══ RECORDED INFORMATION

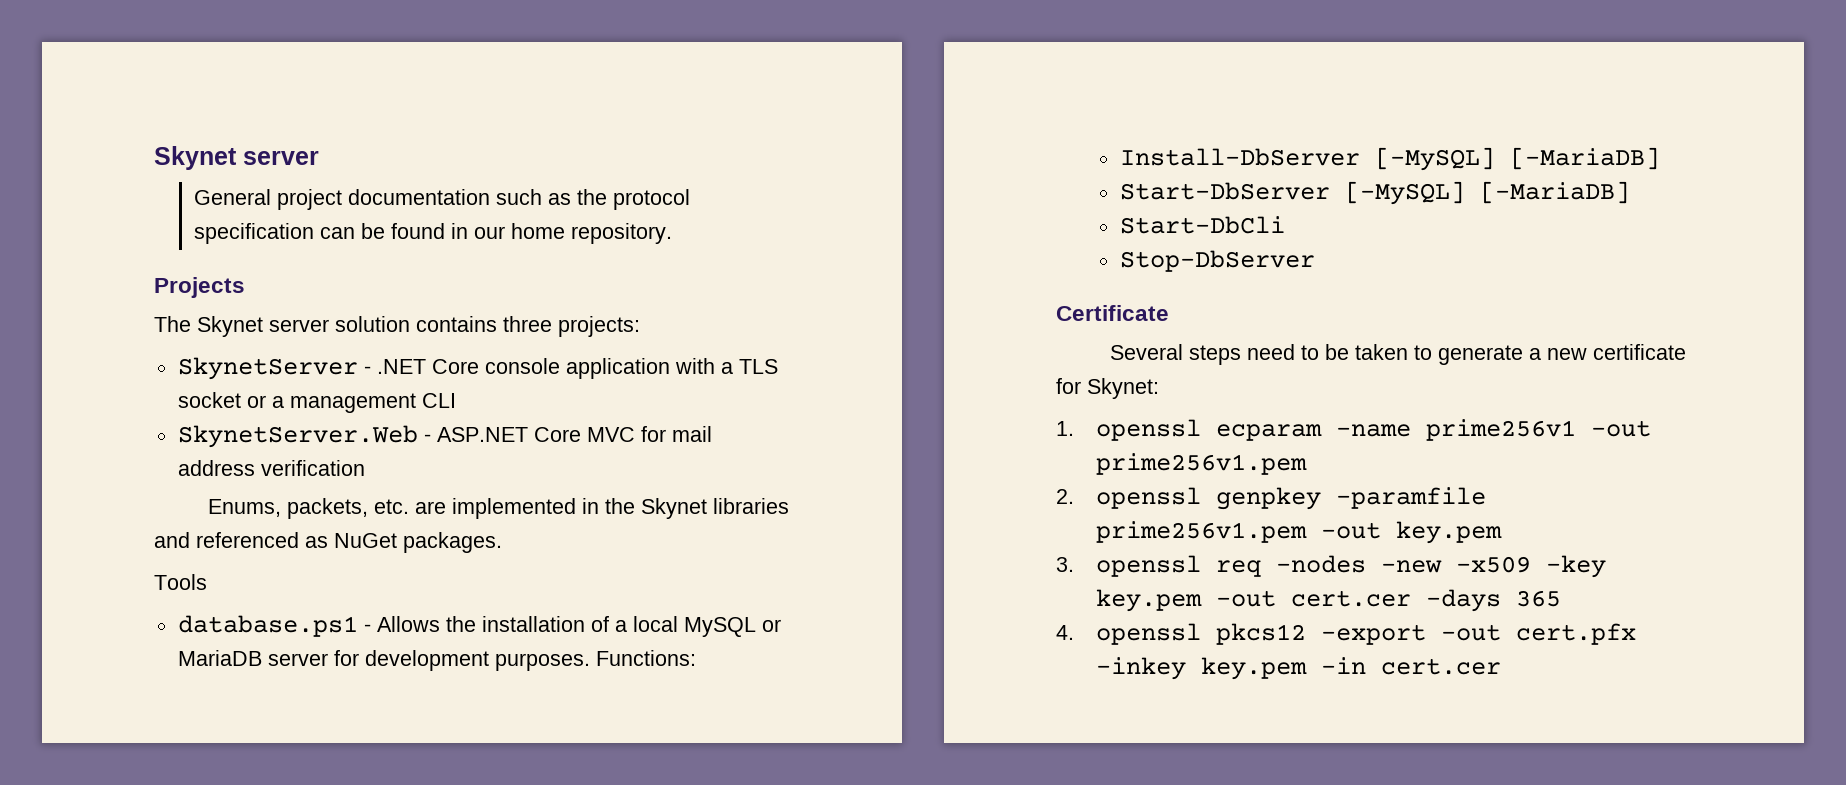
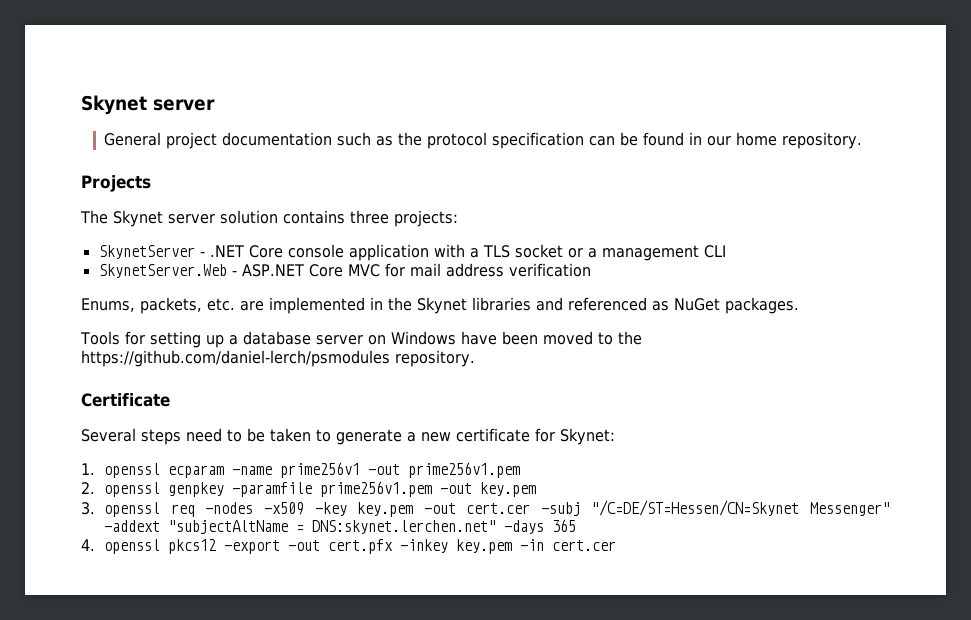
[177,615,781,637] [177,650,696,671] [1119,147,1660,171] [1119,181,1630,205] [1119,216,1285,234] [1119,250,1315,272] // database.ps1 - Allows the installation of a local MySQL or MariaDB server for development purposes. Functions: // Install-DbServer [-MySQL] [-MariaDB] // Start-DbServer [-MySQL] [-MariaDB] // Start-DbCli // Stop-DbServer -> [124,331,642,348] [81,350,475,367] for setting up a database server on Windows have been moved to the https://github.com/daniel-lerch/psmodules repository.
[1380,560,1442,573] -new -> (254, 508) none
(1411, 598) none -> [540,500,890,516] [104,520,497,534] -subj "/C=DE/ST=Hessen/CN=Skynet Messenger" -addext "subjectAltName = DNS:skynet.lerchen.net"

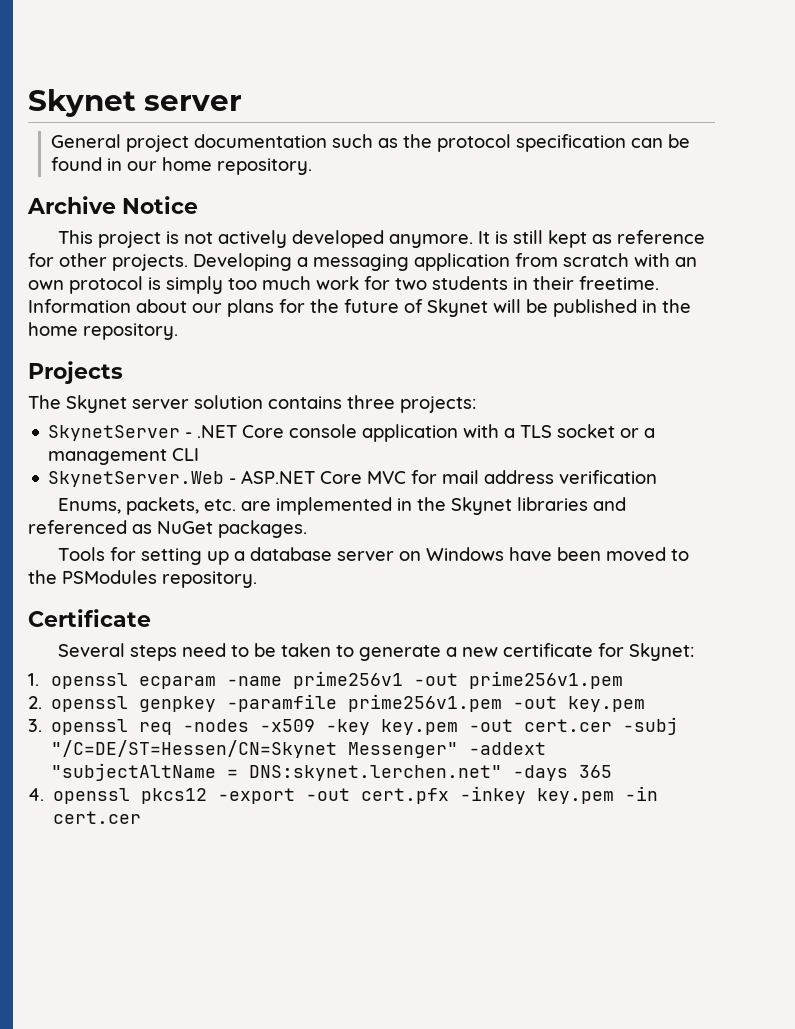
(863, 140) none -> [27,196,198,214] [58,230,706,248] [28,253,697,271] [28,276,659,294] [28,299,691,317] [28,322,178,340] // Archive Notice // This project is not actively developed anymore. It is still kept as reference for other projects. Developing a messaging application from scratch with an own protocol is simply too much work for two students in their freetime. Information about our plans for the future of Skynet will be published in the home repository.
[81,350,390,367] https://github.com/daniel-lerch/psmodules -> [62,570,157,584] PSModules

════
══ RECORDED INFORMATION

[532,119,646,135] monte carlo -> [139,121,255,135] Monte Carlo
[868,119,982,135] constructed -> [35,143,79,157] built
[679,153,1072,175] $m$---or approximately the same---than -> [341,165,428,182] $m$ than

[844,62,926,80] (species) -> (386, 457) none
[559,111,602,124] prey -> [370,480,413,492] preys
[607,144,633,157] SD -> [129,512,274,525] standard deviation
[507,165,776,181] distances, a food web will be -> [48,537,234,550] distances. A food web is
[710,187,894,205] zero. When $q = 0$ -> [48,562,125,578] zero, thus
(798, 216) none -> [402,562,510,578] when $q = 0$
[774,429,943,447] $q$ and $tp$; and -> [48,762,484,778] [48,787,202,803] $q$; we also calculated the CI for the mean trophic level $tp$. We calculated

════
══ RECORDED INFORMATION

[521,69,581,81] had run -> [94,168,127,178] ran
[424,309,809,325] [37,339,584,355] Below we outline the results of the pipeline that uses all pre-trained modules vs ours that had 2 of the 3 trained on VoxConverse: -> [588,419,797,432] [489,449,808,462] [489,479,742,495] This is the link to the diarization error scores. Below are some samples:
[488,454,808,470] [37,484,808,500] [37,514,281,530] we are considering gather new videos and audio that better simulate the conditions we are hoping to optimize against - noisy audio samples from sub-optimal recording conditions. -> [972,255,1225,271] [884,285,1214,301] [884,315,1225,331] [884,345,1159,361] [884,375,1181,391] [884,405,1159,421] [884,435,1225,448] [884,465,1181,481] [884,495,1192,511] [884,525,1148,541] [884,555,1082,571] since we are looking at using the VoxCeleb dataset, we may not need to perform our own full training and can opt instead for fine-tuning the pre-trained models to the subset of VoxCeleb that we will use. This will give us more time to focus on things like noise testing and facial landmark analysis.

════

### EXERCISE DESCRIPTION
Exactly the lines above from the one that contains "[177,615,781,637] [177,650,696,671] [1119,147,1660,171]" down to the one that contains "[81,350,390,367] https://github.com/daniel-lerch/psmodules ->" are to be output, both ends kept and pictures omitted.

### EXERCISE RESPONSE
[177,615,781,637] [177,650,696,671] [1119,147,1660,171] [1119,181,1630,205] [1119,216,1285,234] [1119,250,1315,272] // database.ps1 - Allows the installation of a local MySQL or MariaDB server for development purposes. Functions: // Install-DbServer [-MySQL] [-MariaDB] // Start-DbServer [-MySQL] [-MariaDB] // Start-DbCli // Stop-DbServer -> [124,331,642,348] [81,350,475,367] for setting up a database server on Windows have been moved to the https://github.com/daniel-lerch/psmodules repository.
[1380,560,1442,573] -new -> (254, 508) none
(1411, 598) none -> [540,500,890,516] [104,520,497,534] -subj "/C=DE/ST=Hessen/CN=Skynet Messenger" -addext "subjectAltName = DNS:skynet.lerchen.net"

(863, 140) none -> [27,196,198,214] [58,230,706,248] [28,253,697,271] [28,276,659,294] [28,299,691,317] [28,322,178,340] // Archive Notice // This project is not actively developed anymore. It is still kept as reference for other projects. Developing a messaging application from scratch with an own protocol is simply too much work for two students in their freetime. Information about our plans for the future of Skynet will be published in the home repository.
[81,350,390,367] https://github.com/daniel-lerch/psmodules -> [62,570,157,584] PSModules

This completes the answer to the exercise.